Alma mater Harvard University
Balliol College, Oxford
Yale University

Daniel Joseph Boorstin (October 1, 1914 – February 28, 2004) was an American historian at the University of Chicago, writing on many topics in American history and world history. He was appointed twelfth Librarian of the United States Congress in 1975 and served until 1987. He was instrumental in the creation of the Library of Congress Center for the Book.

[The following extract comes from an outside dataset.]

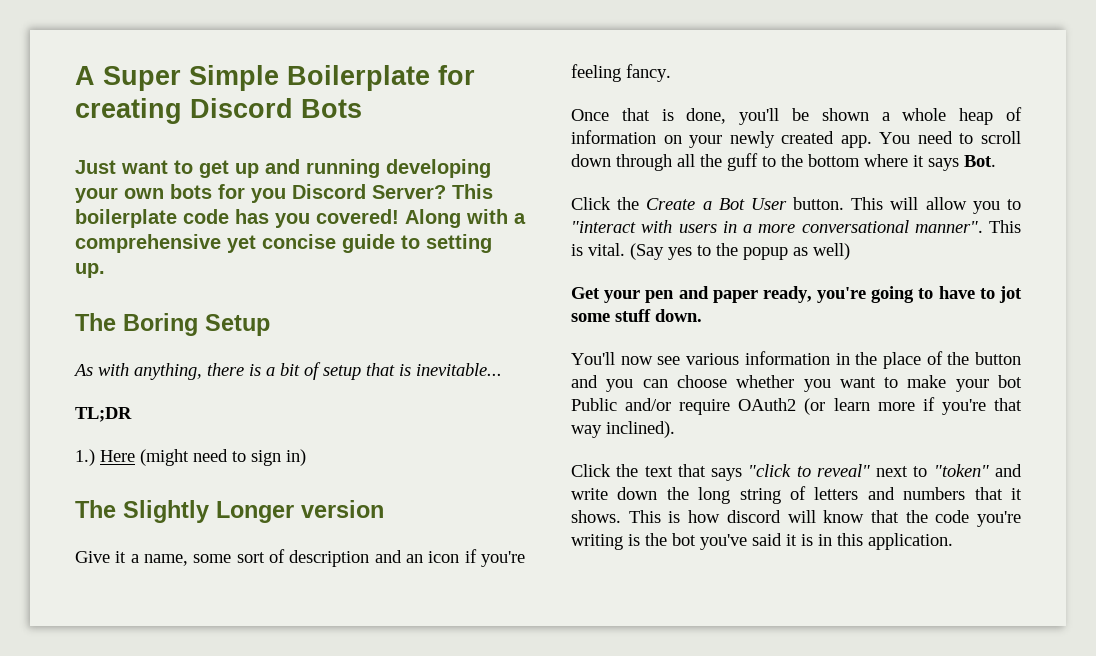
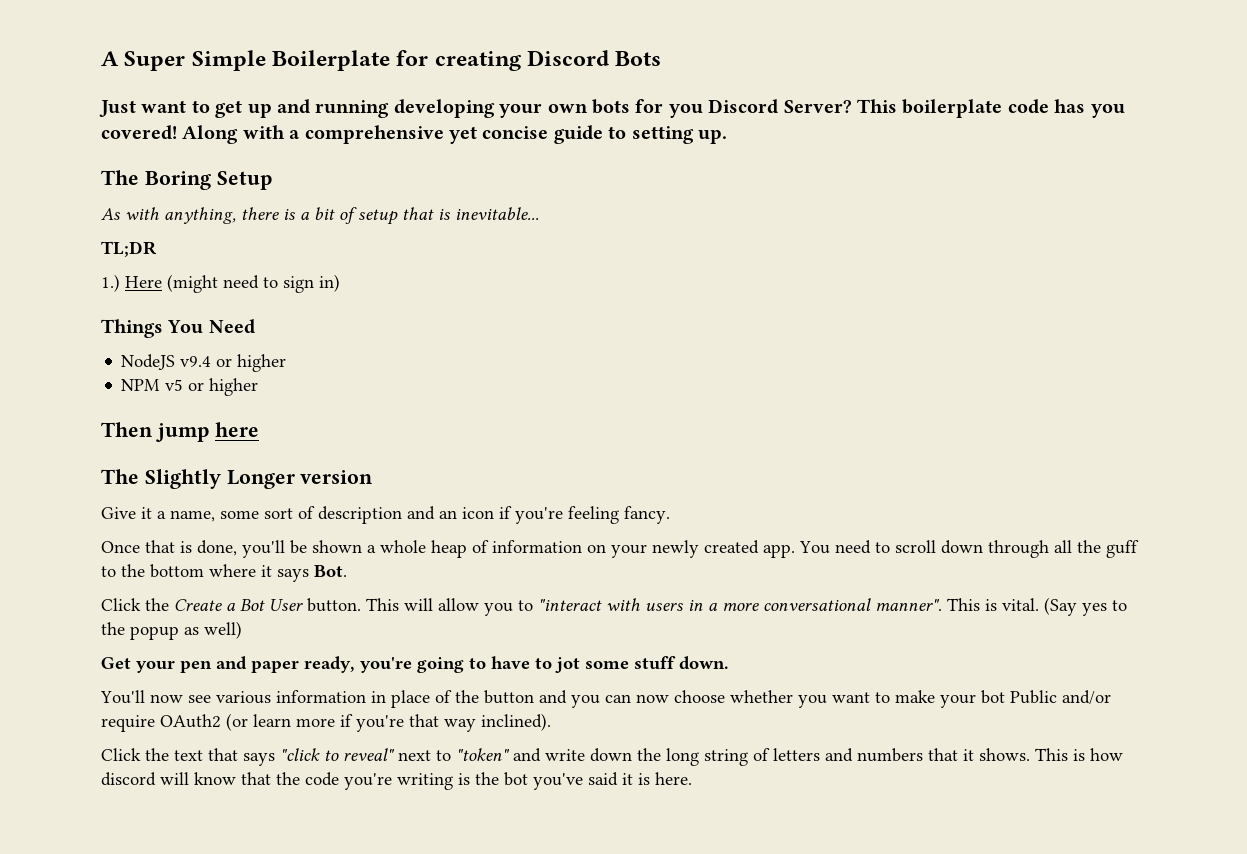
(306, 457) none -> [101,319,255,338] [121,354,287,372] [121,378,259,396] [101,422,259,442] // Things You Need // NodeJS v9.4 or higher // NPM v5 or higher // Then jump here
[855,352,878,365] the -> (386, 697) none
(668, 383) none -> [636,694,669,703] now
[818,533,953,550] in this application. -> [655,772,692,785] here.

Repudiating his youthful membership in the Communist Party while a Harvard undergraduate (1938–39), Boorstin became a political conservative and a prominent exponent of consensus history. He argued in The Genius of American Politics (1953) that ideology, propaganda, and political theory are foreign to America. His writings were often linked with such historians as Richard Hofstadter, Louis Hartz and Clinton Rossiter as a proponent of the "consensus school," which emphasized the unity of the American people and downplayed class and social conflict. Boorstin especially praised inventors and entrepreneurs as central to the American success story.[1][2]

Biography

Boorstin was born in 1914, in Atlanta, Georgia, into a Jewish family. His parents were Samuel Aaron (1887 - 1967) and Dora Olsan (1894 -1948) Boorstin. [3][4][lower-alpha 1] His father was a lawyer who participated in the defense of Leo Frank, a Jewish factory superintendent who was accused of the rape and murder of a teenage girl. After Frank's 1915 lynching led to a surge of anti-Semitic sentiment in Georgia, the family moved to Tulsa, Oklahoma, where Boorstin was raised. He graduated from Tulsa's Central High School in 1930, at the age of 15.[5] Although Samuel wanted his son to go to the University of Oklahoma, become an attorney and join his own law firm, Daniel wanted to go to Harvard Law School.[6] He graduated with highest honors (summa cum laude) from Harvard in 1937, studied at Balliol College, Oxford as a Rhodes Scholar, receiving BA and BCL degrees.[lower-alpha 2] The American National Biography Online states that he joined the Communist Party in 1938, then left it in 1939, when Russia and Germany invaded Poland.[8] In 1940, he earned a SJD degree at Yale University. He was hired as an assistant professor at Swarthmore College in 1942, where he stayed for two years. In 1944, he became a professor at the University of Chicago for 25 years and was the Pitt Professor of American History and Institutions at the University of Cambridge in 1964. He served as director and senior historian of the National Museum of History and Technology of the Smithsonian Institution (now known as the National Museum of American History, Behring Center from 1973 to 1975. President Gerald Ford nominated Boorstin to be Librarian of Congress, in 1975.[7]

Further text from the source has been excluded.